In the library of the future, there’s a shop where you can work on your bike. And a lab where you can try out 3D printing. Or gather in a classroom with others to learn a language.
“I see the library taking on the role of community connection point in the future,” said graduating Interior Design student Ibrahim Al-Mohanna. “There’s no longer the need for a library to be an emporium of physical media.” So for his capstone project, exhibited at the Cook Center on Tuesday, April 23, he reinterpreted the municipal staple in a way that corresponds to contemporary needs.
“I read that libraries serve as the living room of the city,” explained Al-Mohanna, who wants to make sure that living room is hospitable to those of “diverse educational and cultural backgrounds.
Recognized in 2023 as one of five winners nationwide of the Diversity in Design Pipeline Scholarship from Thermador in partnership with the Interior Design Society, Al-Mohanna is attentive to the challenge of designing for a diverse user base. “Libraries are open to all, indiscriminate, they accept everyone,” the senior said. “For so many people, such as those who are unhoused, it’s a safe place they can go and not feel rejected.”
At the turn of the last century, Andrew Carnegie championed the public library as an instrument of self-improvement and funded the construction of more than 2,500 of them across the country. Al-Mohanna’s Indy Unity Library updates the institution for the 21st century. In his purpose-built facility, users of all backgrounds can connect to the kinds of resources that promote skill-building and personal growth for these times. And that, Al-Mohanna argues, strengthens the greater community.
Al-Mohanna’s ability to draw connections between a library’s floorplan and the community as a whole speaks to his interdisciplinary degree program: in addition to his Interior Design major in the Eskenazi School, the IU student has earned a minor in Urban Planning through IU’s O’Neill School of Public and Environmental Affairs.
“In general, there’s a decent amount of overlap,” Al-Mohanna says, “more than people would imagine. Things such as space planning within a building can be comparable to zoning within a city because you still have to, in both cases, consider the effect of spatial relationships based on the way things function. You can also draw a comparison between human circulation inside a space and traffic, and how that needs to be considered and organized within the overall footprints.”
Raised in Noblesville, Indiana, Al-Mohanna became interested in cities and the buildings in them on a trip to Germany and the Netherlands in high school. The tour impressed upon him the power of beautiful architecture. Not only from the street view. Early in his studies, he said, “I realized that I could have more opportunity to affect user experience as an interior designer than in other professions, because people interact with the inside of the building way more than they interact with the outside.”
Al-Mohanna’s passion for the user experience banishes the stubborn trope of the designer as self-absorbed aesthete, detached from the needs of those who will eventually interact with his designs. Al-Mohanna credits his Eskenazi training for his fixation on the end user.
“In virtually every studio project, we’re presented with a fictional client where we need to respond to their specific needs,” said Al-Mohanna. “Listening to the client or the stakeholders is probably the biggest consideration for all designers. At the end of the day, you’re ultimately serving the client or the community that’s receiving the design work.”
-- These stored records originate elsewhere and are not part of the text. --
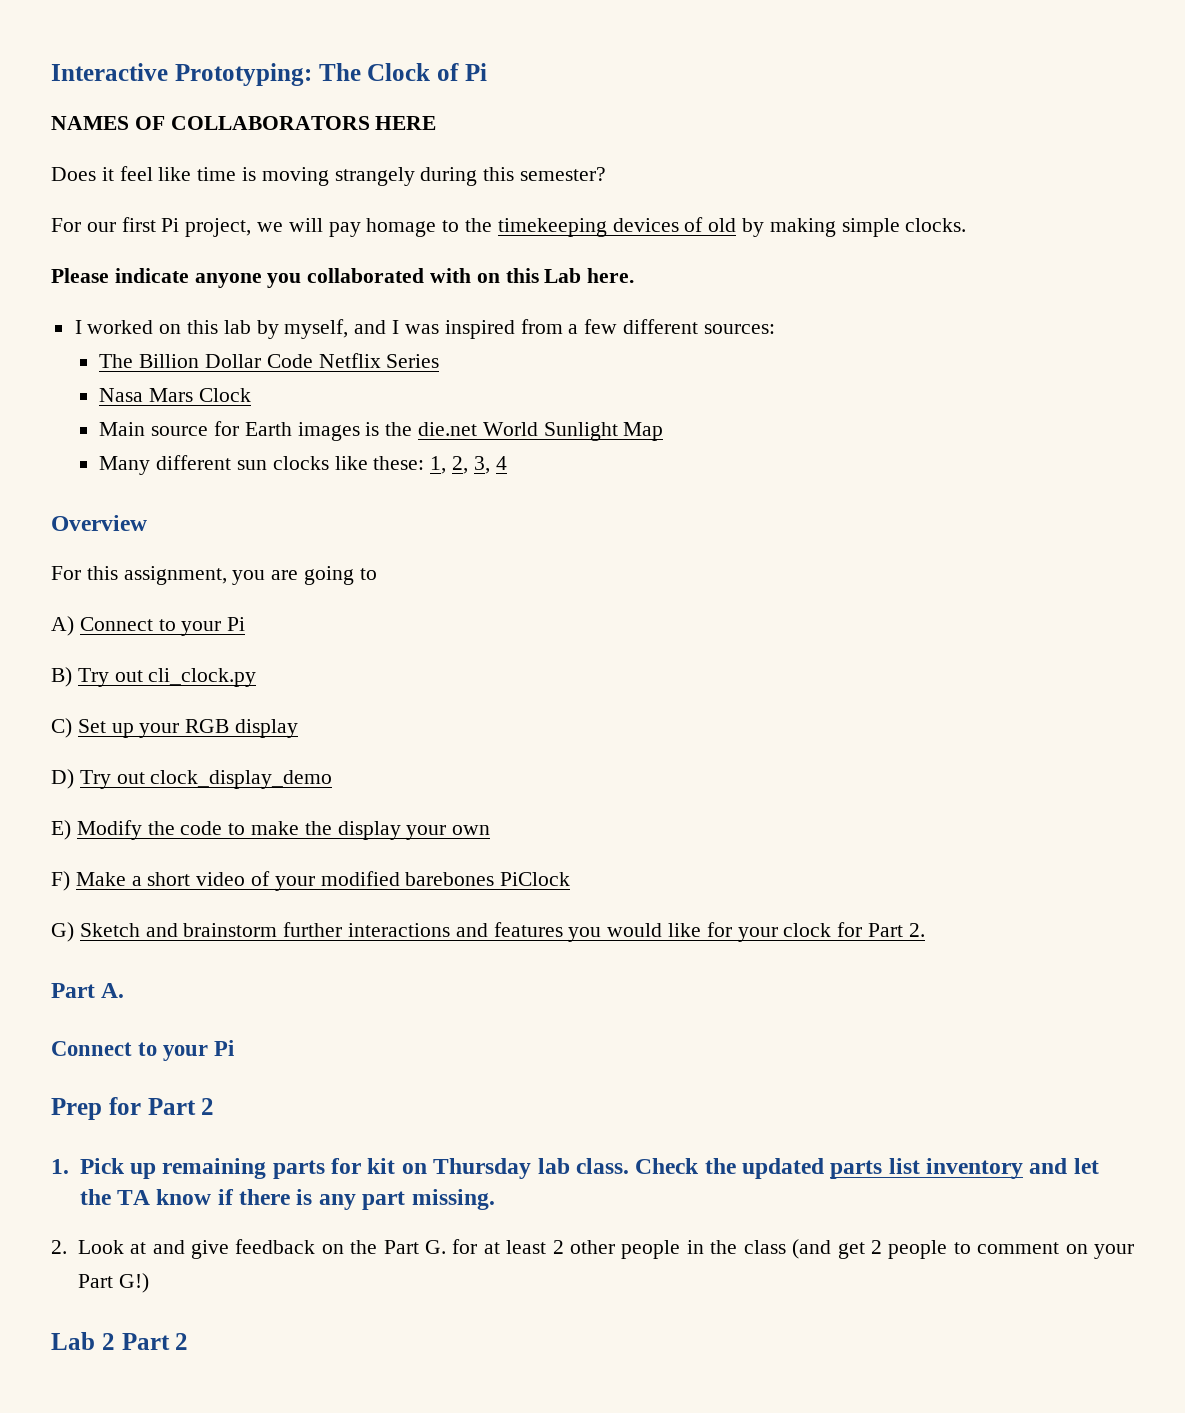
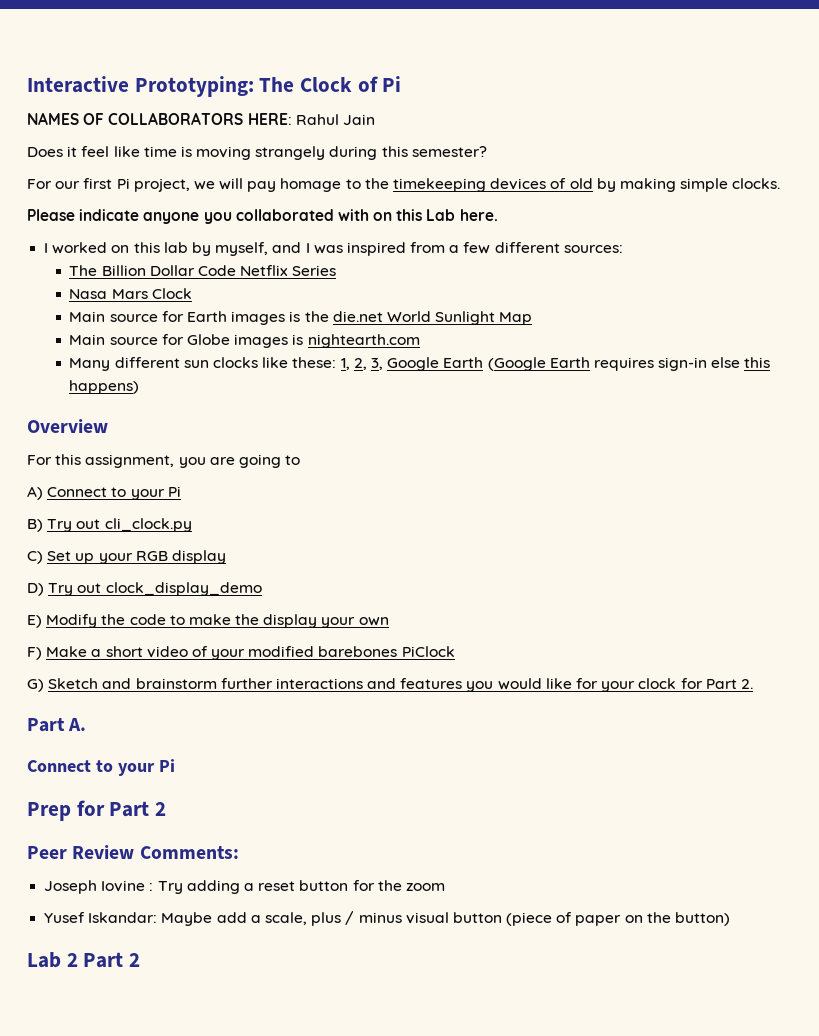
- NAMES OF COLLABORATORS HERE
+ NAMES OF COLLABORATORS HERE: Rahul Jain
+ Main source for Globe images is nightearth.com
- Many different sun clocks like these: 1, 2, 3, 4
+ Many different sun clocks like these: 1, 2, 3, Google Earth (Google Earth requires sign-in else this happens)
- 1. Pick up remaining parts for kit on Thursday lab class. Check the updated parts list inventory and let the TA know if there is any part missing.
- 2. Look at and give feedback on the Part G. for at least 2 other people in the class (and get 2 people to comment on your Part G!)
+ Peer Review Comments:
+ Joseph Iovine : Try adding a reset button for the zoom
+ Yusef Iskandar: Maybe add a scale, plus / minus visual button (piece of paper on the button)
A project designing an outpatient employee health clinic presented the opportunity for interaction with real clients, whose feedback informed the iterative process and transformed the final design. Speaking with employees of Cook Medical, a Bloomington employer with whom the Eskenazi interior design program regularly partners, Al-Mohanna and his team learned that health clinic visitors want more privacy from the waiting room when registering at the reception desk. That insight prompted the team to reenvision the clinic's entry.
“My professors’ emphasis on design thinking early on resonated with me,” he said; “it was an approach to design problems from a human-centered approach, emphasizing empathy, collaboration, and iteration. That approach taught me to think more critically about the needs and experiences of users, and to design solutions that are truly meaningful and effective.
“The thing they say early on in the program is, ‘This is not HGTV,’ which happily it is not.”
The program’s substantive rigor manifests in classes such as Design and Culture with Bryan Orthel, which, Al-Mohanna explains, “deals with moral questions, and how to navigate them with design.” The related issue of sustainability is a central pillar in the discipline, and of the program. Learning how to minimize a building’s carbon footprint is one of the designer’s highest priorities: through his projects, Al-Mohanna has been taught design strategies that support sustainable building systems, for heating, cooling, or lighting, for example.
When he graduates this week, Al-Mohanna will be recognized as a member of Phi Beta Kappa and the Dean’s List, a Founder’s Scholar, a recipient of the Opal G. Conrad Scholarship (Eskenazi Interior Design school award), and a former Eskenazi School Student Advisory Board Member. Earlier this year, Al-Mohanna represented IU in the student charrette design competition at the IIDA SHIFT Conference in Dallas.
Having recently passed the NCIDQ IDFX Fundamentals exam, the first of three required for a license in Interior Design, Al-Mohanna soon plans to pursue his M. Arch degree.